Web document revisions:
::::::::

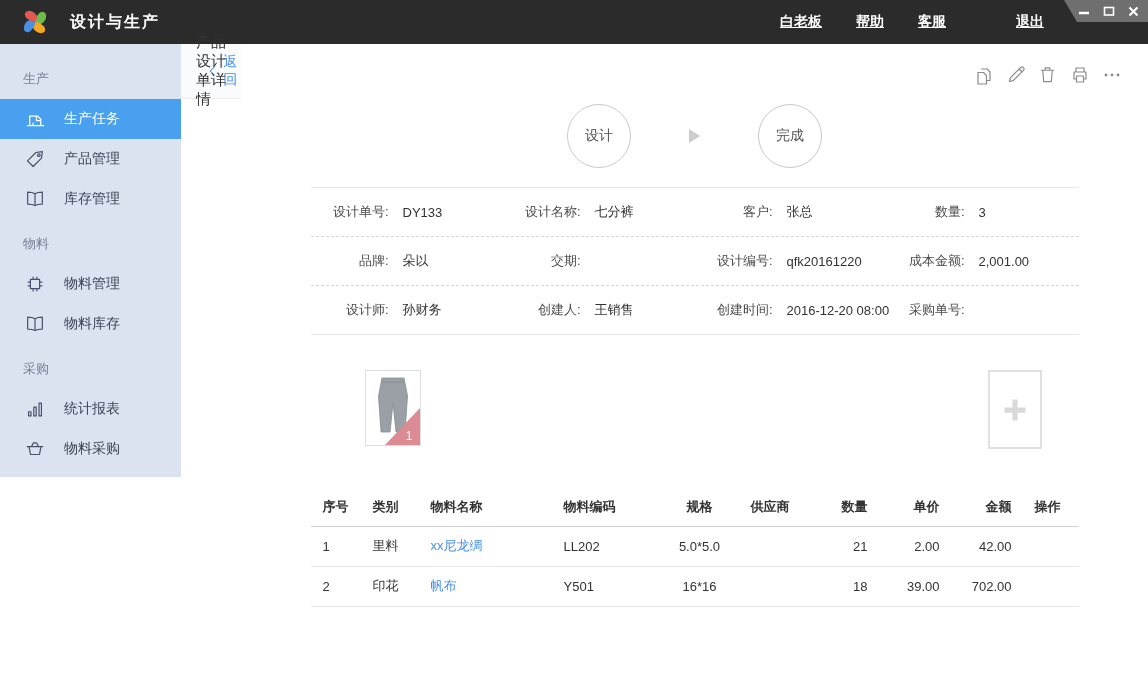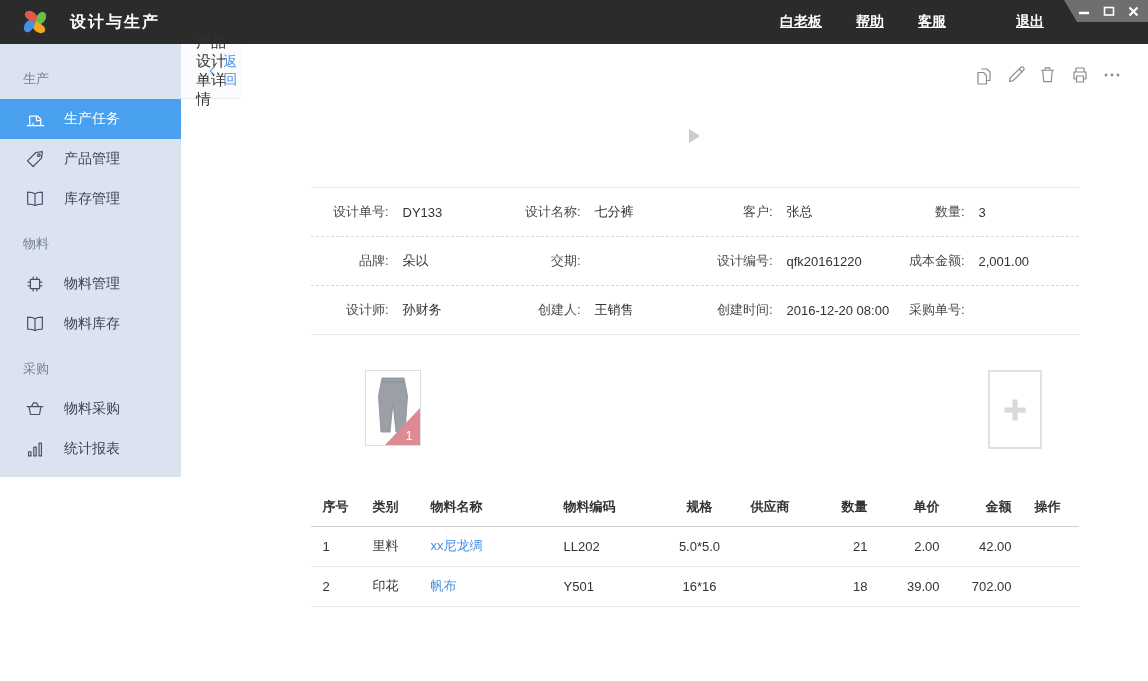--- a/index.html
+++ b/index.html
@@ -238,6 +238,7 @@
         </div>
 
         <div class="workflow">
+          <div class="wf-circle">设计</div>
           <div class="wf-arrow"></div>
         </div>
 

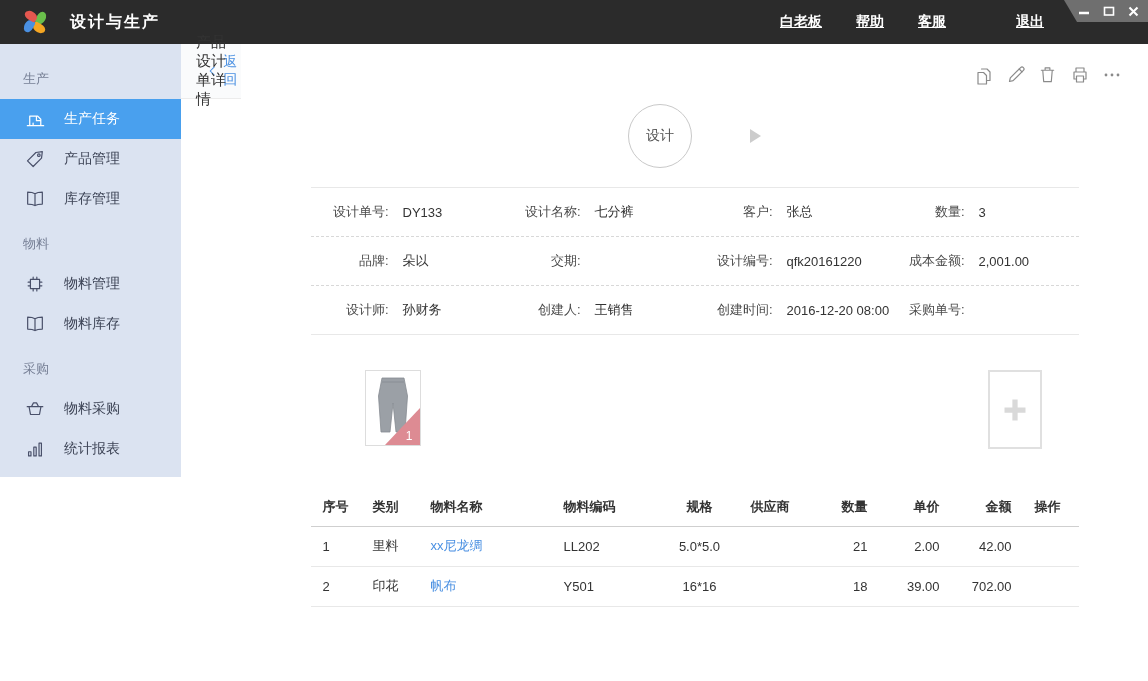--- a/index.html
+++ b/index.html
@@ -240,6 +240,7 @@
         <div class="workflow">
           <div class="wf-circle">设计</div>
           <div class="wf-arrow"></div>
+          <div class="wf-circle">完成</div>
         </div>
 
         <div class="inner">

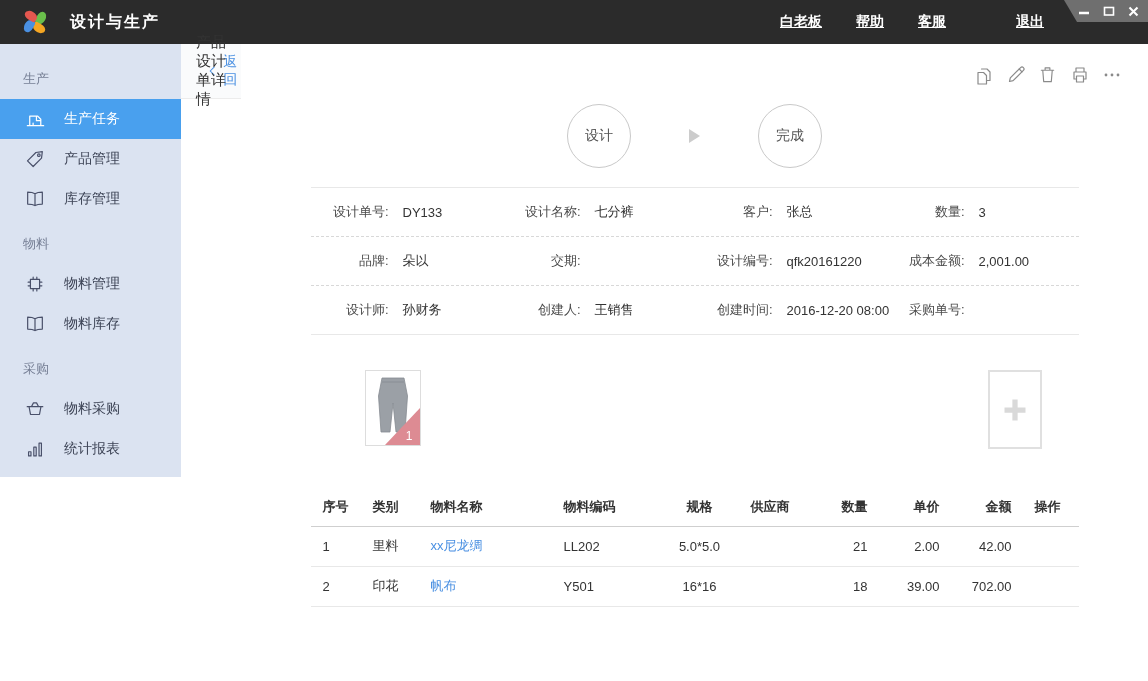--- a/index.html
+++ b/index.html
@@ -177,18 +177,18 @@
       <div class="side-item">
         <span class="icon">
           <svg width="22" height="22" viewBox="0 0 24 24">
+              <path d="M5 19.5v-4.5h2.6v4.5zM10.7 19.5V10h2.6v9.5zM16.4 19.5V5.5H19v14z"></path>
+            </svg>
+        </span>
+        <span>统计报表</span>
+      </div>
+      <div class="side-item">
+        <span class="icon">
+          <svg width="22" height="22" viewBox="0 0 24 24">
               <path d="M3.5 9.5h17M5.5 9.5l1.6 8.5h9.8l1.6-8.5M8.2 9.3l2.1-4h3.4l2.1 4"></path>
             </svg>
         </span>
         <span>物料采购</span>
-      </div>
-      <div class="side-item">
-        <span class="icon">
-          <svg width="22" height="22" viewBox="0 0 24 24">
-              <path d="M5 19.5v-4.5h2.6v4.5zM10.7 19.5V10h2.6v9.5zM16.4 19.5V5.5H19v14z"></path>
-            </svg>
-        </span>
-        <span>统计报表</span>
       </div>
     </div>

::::::::

Work task: Go back to the records above and write them out exactly, without the pictures.

Written response:
--- a/index.html
+++ b/index.html
@@ -238,6 +238,7 @@
         </div>
 
         <div class="workflow">
+          <div class="wf-circle">设计</div>
           <div class="wf-arrow"></div>
         </div>
 

--- a/index.html
+++ b/index.html
@@ -240,6 +240,7 @@
         <div class="workflow">
           <div class="wf-circle">设计</div>
           <div class="wf-arrow"></div>
+          <div class="wf-circle">完成</div>
         </div>
 
         <div class="inner">

--- a/index.html
+++ b/index.html
@@ -177,18 +177,18 @@
       <div class="side-item">
         <span class="icon">
           <svg width="22" height="22" viewBox="0 0 24 24">
+              <path d="M5 19.5v-4.5h2.6v4.5zM10.7 19.5V10h2.6v9.5zM16.4 19.5V5.5H19v14z"></path>
+            </svg>
+        </span>
+        <span>统计报表</span>
+      </div>
+      <div class="side-item">
+        <span class="icon">
+          <svg width="22" height="22" viewBox="0 0 24 24">
               <path d="M3.5 9.5h17M5.5 9.5l1.6 8.5h9.8l1.6-8.5M8.2 9.3l2.1-4h3.4l2.1 4"></path>
             </svg>
         </span>
         <span>物料采购</span>
-      </div>
-      <div class="side-item">
-        <span class="icon">
-          <svg width="22" height="22" viewBox="0 0 24 24">
-              <path d="M5 19.5v-4.5h2.6v4.5zM10.7 19.5V10h2.6v9.5zM16.4 19.5V5.5H19v14z"></path>
-            </svg>
-        </span>
-        <span>统计报表</span>
       </div>
     </div>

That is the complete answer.